第22話

シャルルがロビンと森にいた頃――。


宮殿では、一人の少女が役人からの報告書に目を通していた。


体に合わない豪華な椅子に腰を下ろし、机の上に山のようにある羊皮紙ようひしが、今にも彼女を押し潰しそうだ。


少女はその報告書を一つ一つ手に取り、考え込んでいる。


窓辺にあるカーテンはすべて閉められていて、昼間だというのに部屋の中は薄暗い灯りだけが付いていた。

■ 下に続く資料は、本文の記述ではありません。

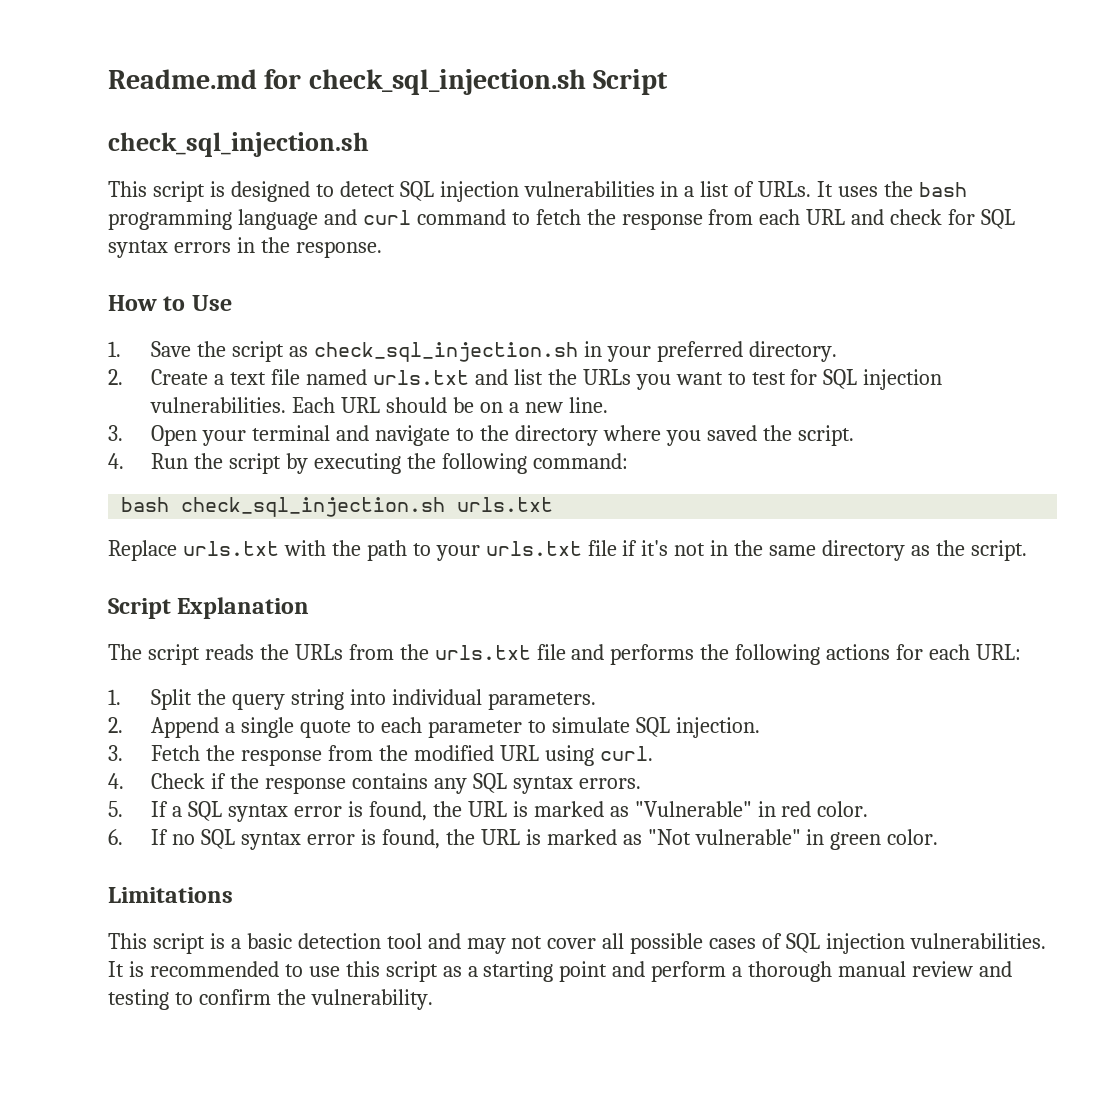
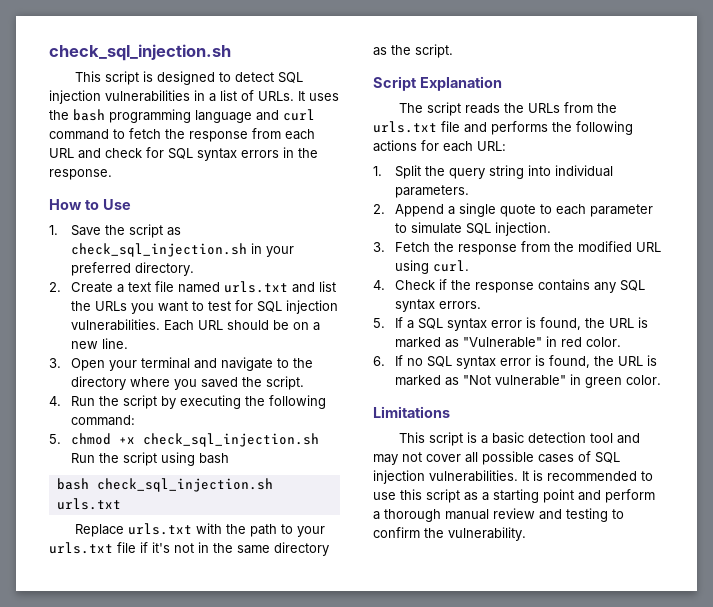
- Readme.md for check_sql_injection.sh Script
+ 5. chmod +x check_sql_injection.sh Run the script using bash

どんなに明るい性格の者でも、この部屋に足を踏み入れたら、たちまちその表情を曇らしてしまう――そんな雰囲気の場所に少女は一人でいた。


彼女の名はルイ。


このメトロポリテーヌ王国の若き女王であり、まだ王位を継いだばかりの少女だ。


今彼女は自分なりに国の状況を確かめようと、必死で報告書を見ていたのだった。


コンコンコン。


そんな暗い雰囲気の部屋の扉に、三回のノックの音が聞こえる。


「誰だ?」


「ルイ女王、私です。リシュリューでございます」


「入ってよいぞ」


扉を開け、一礼をした白髪の老人――。


彼の名はリシュリュー枢機卿すうききょう


メトロポリティ―ヌ王国の宰相であり、まだ子供であるルイの代わりに、この国の政治や経済すべてを牛耳っている男だ。

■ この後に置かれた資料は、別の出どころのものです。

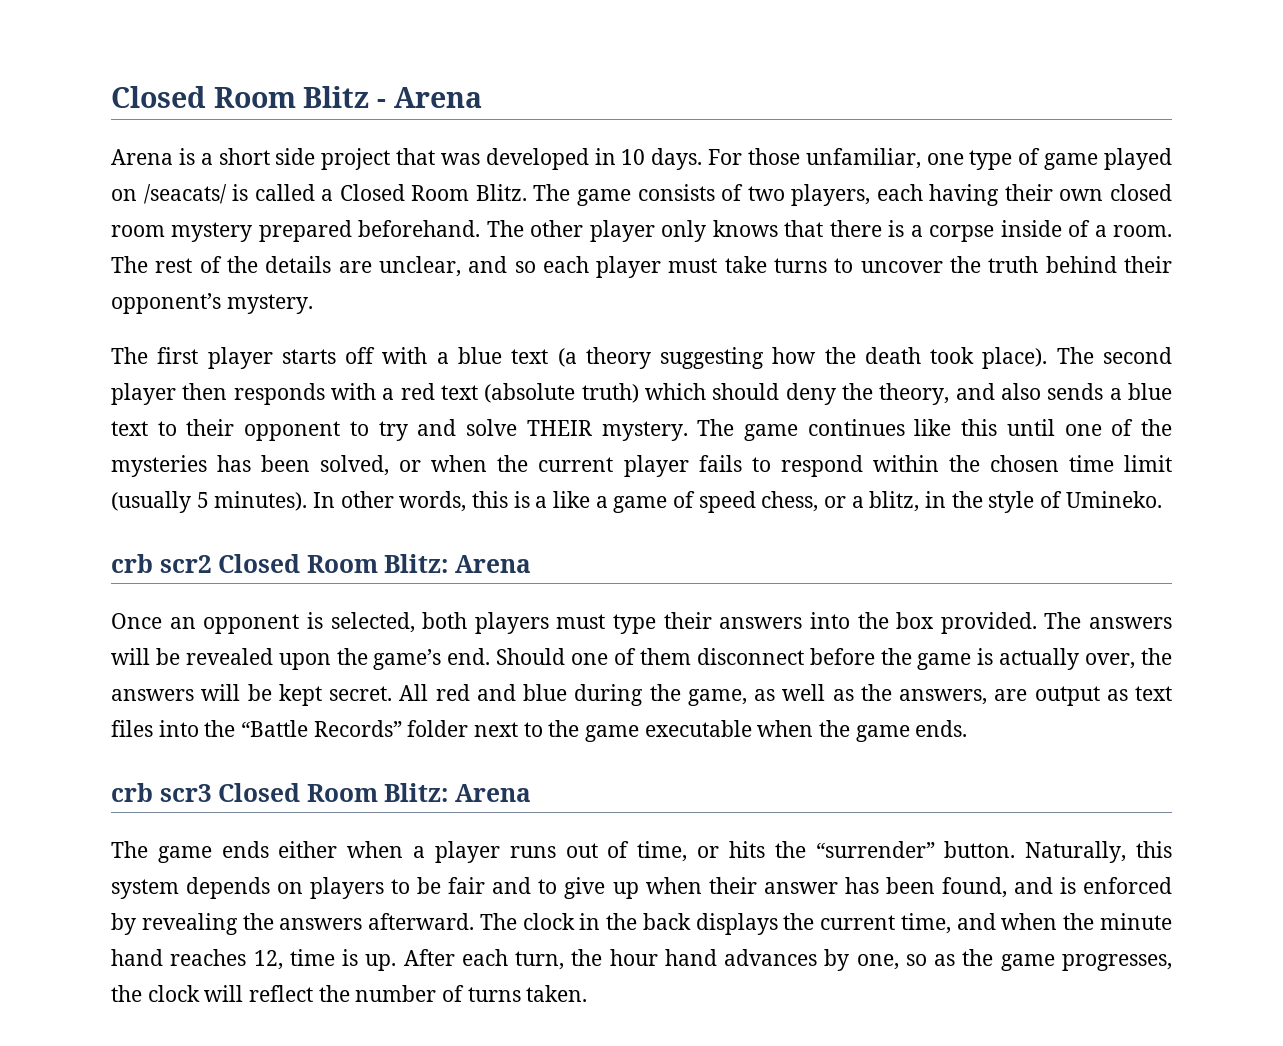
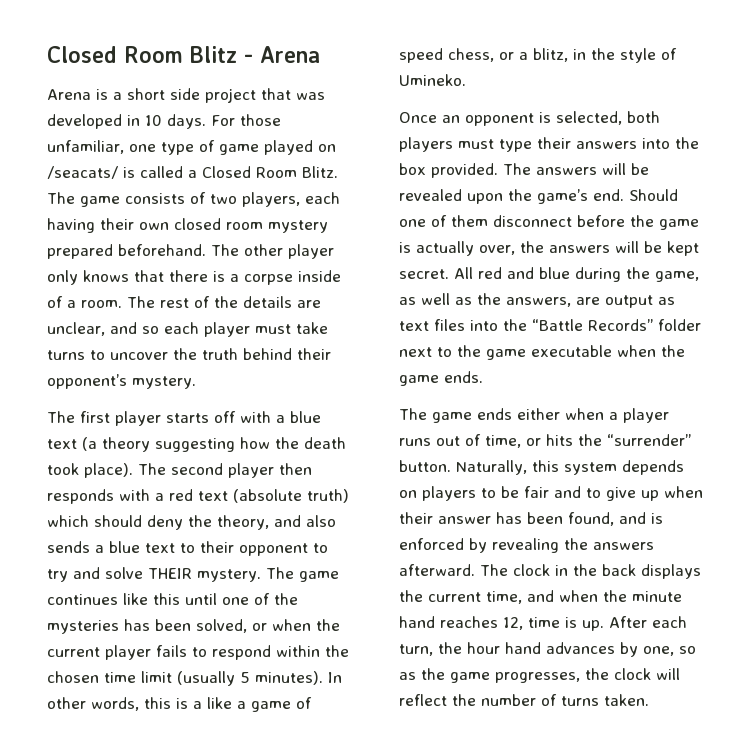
- crb scr2 Closed Room Blitz: Arena
- crb scr3 Closed Room Blitz: Arena

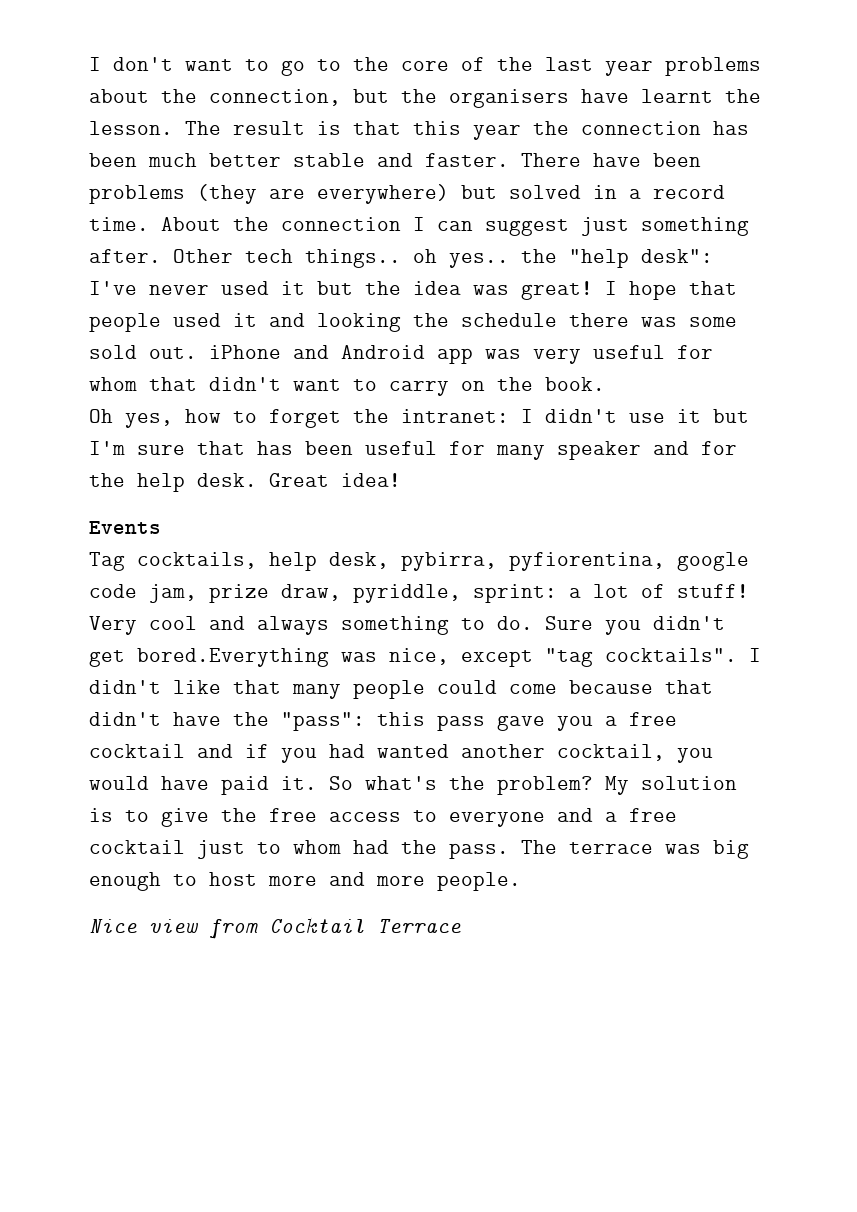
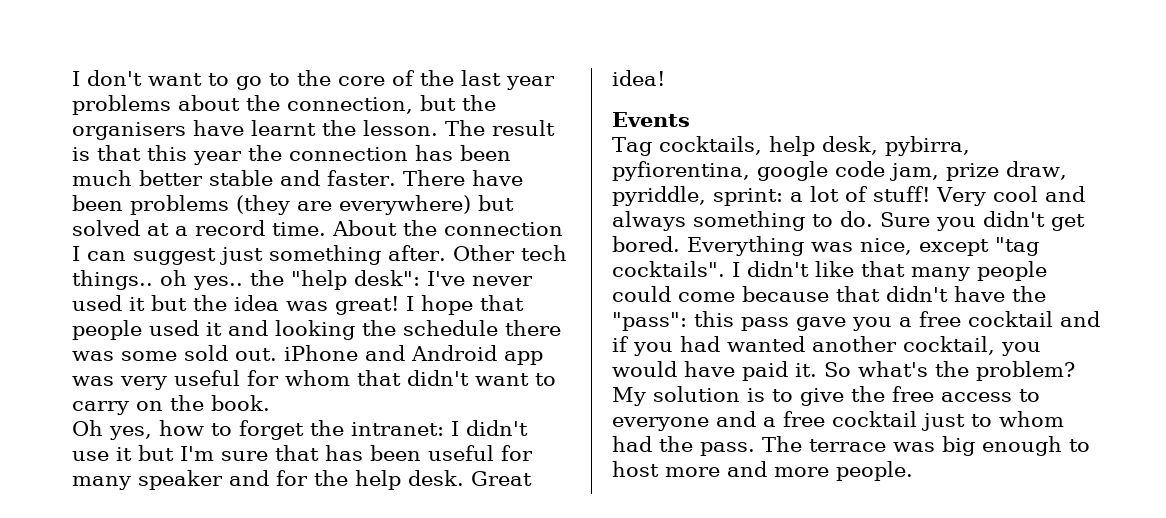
- There have been problems (they are everywhere) but solved in a record time.
+ There have been problems (they are everywhere) but solved at a record time.
- Sure you didn't get bored.Everything was nice, except "tag cocktails".
+ Sure you didn't get bored. Everything was nice, except "tag cocktails".
- Nice view from Cocktail Terrace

「ルイ女王、またこんなに部屋を暗くなさって。今日は晴天なのですから、陽の光を部屋に注ぎましょう」


「よいのだリシュリュー。余はこちらのほうが落ちつく」


「ですが王はその姿を民や臣下に見せてこそですぞ。それなのに陽の光をお嫌いになられていたら、重臣たちも不安に駆られましょう」


「まあ……おまえがそこまで言うのなら……」


それからリシュリューがパンパンと手を二回叩くと、メイドたちが現れて灯りを消すと、すべてのカーテンを開き、窓も開けてしまった。

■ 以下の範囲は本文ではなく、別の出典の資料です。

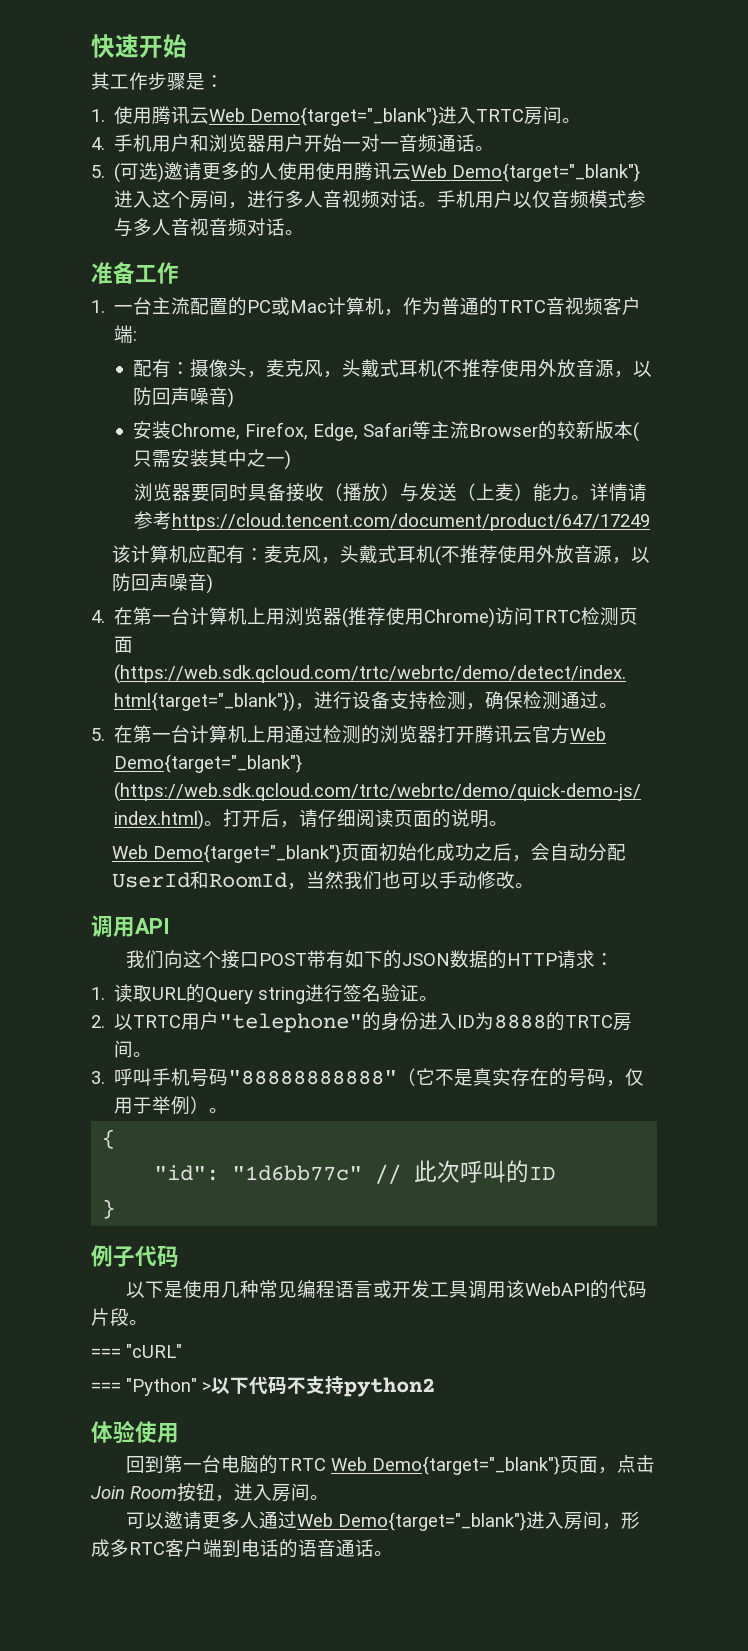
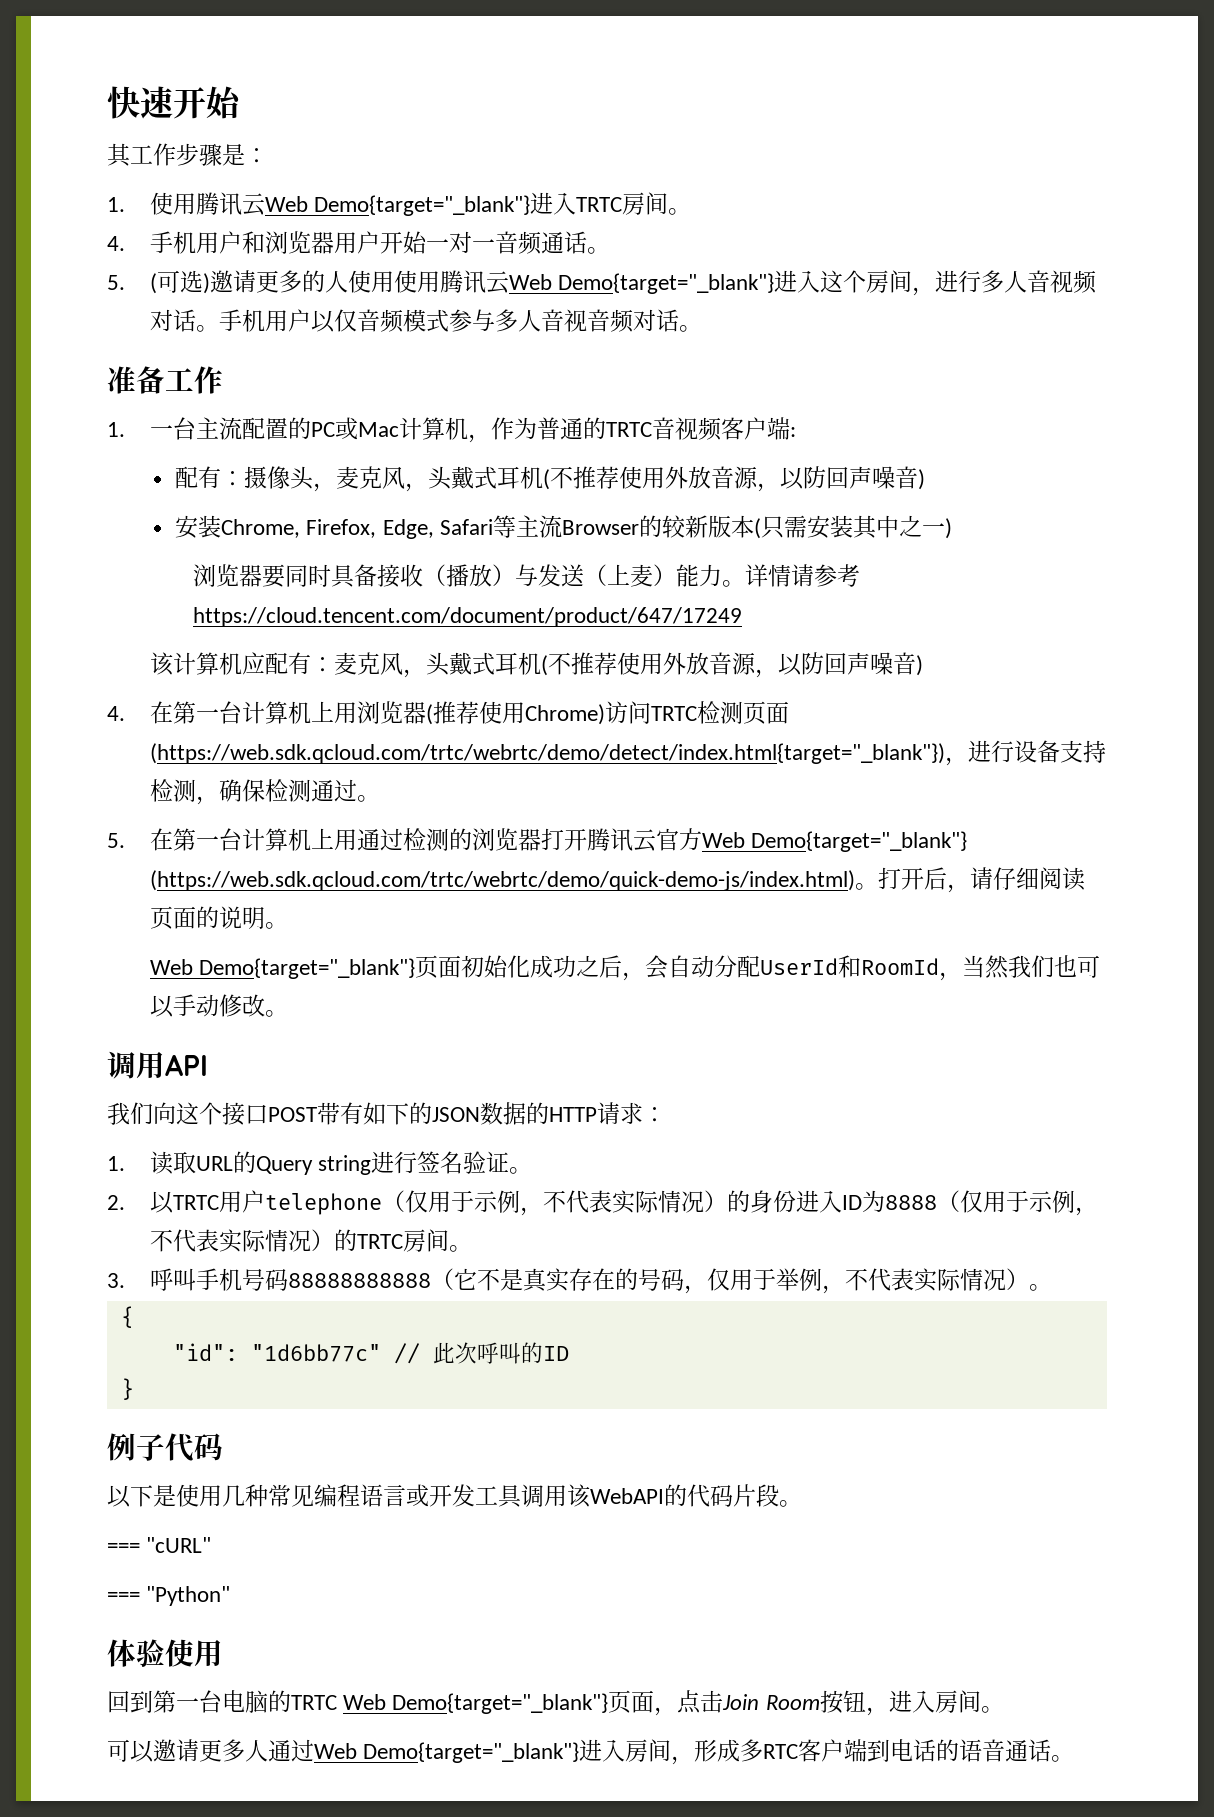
- 2.以TRTC用户"telephone"的身份进入ID为8888的TRTC房间。
+ 2.以TRTC用户telephone（仅用于示例，不代表实际情况）的身份进入ID为8888（仅用于示例，不代表实际情况）的TRTC房间。
- 3.呼叫手机号码"88888888888"（它不是真实存在的号码，仅用于举例）。
+ 3.呼叫手机号码88888888888（它不是真实存在的号码，仅用于举例，不代表实际情况）。
- === "Python" >以下代码不支持python2
+ === "Python"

ルイは口ではリシュリューの言葉を受け入れていたが、本当は嫌だった。


だが、王としての振る舞いの話をされると、どうしても言い返すことができなかった。


仕事を終えたメイドたちは、扉の前で一礼すると、そのまま何も言わずに出て行く。


陽と風が入った部屋を、リシュリューは上機嫌で歩き、そしてルイに拝謁した。


「これで明るくなりましたな」


そして、声を弾ませてそう言った。


ルイはリシュリューに、少し不機嫌そうな様子で、何しに来たのかを訊ねた。


訊ねられたリシュリューは顔を上げると――。


「実は一つ、ルイ女王にお話ししたいことが」


と、礼儀正しい言ってから話を始めた。


昨夜――。


市場の近くにある広場にて、禁止されている決闘が行われているとの通報があった。


それを聞いた近衛騎士団は、すぐにそれを取り締まるべく問題の場所へと向かう。


そこには、かつて銃士隊だったオリヴィア·アトス、イザベラ・ポルトス、ルネ・アラミスが、まだこの街へ来たばかりだと思われる少女と剣を重ね合っていた。


「なに? 三銃士が少女とだと?」


「はい。それで、それを見たロシュフォール団長が訊ねたのです。禁止されている決闘をしていたなと」


「ふむ。して三銃士はなんと?」


リシュリューは、ルイの質問には答えずにその後の話をした。


三銃士はその少女と共に、突然近衛騎士団に向けて斬りかかってきた。


そのせいで多くの者が負傷し、死者が出なかったことが幸いであったと。


「これは国の法を犯した行為でございます。それは、ルイ女王――しいてはメトロポリティ―ヌ王国に逆らうことと同じですぞ」


「そ、それはたしかに放ってはおけぬな……」


リシュリューは、たじろくルイのことを何も言わずにただ見つめた。


その綺麗に整った白い髪も髭も、幼いルイから見れば地獄の使者のように映っていた。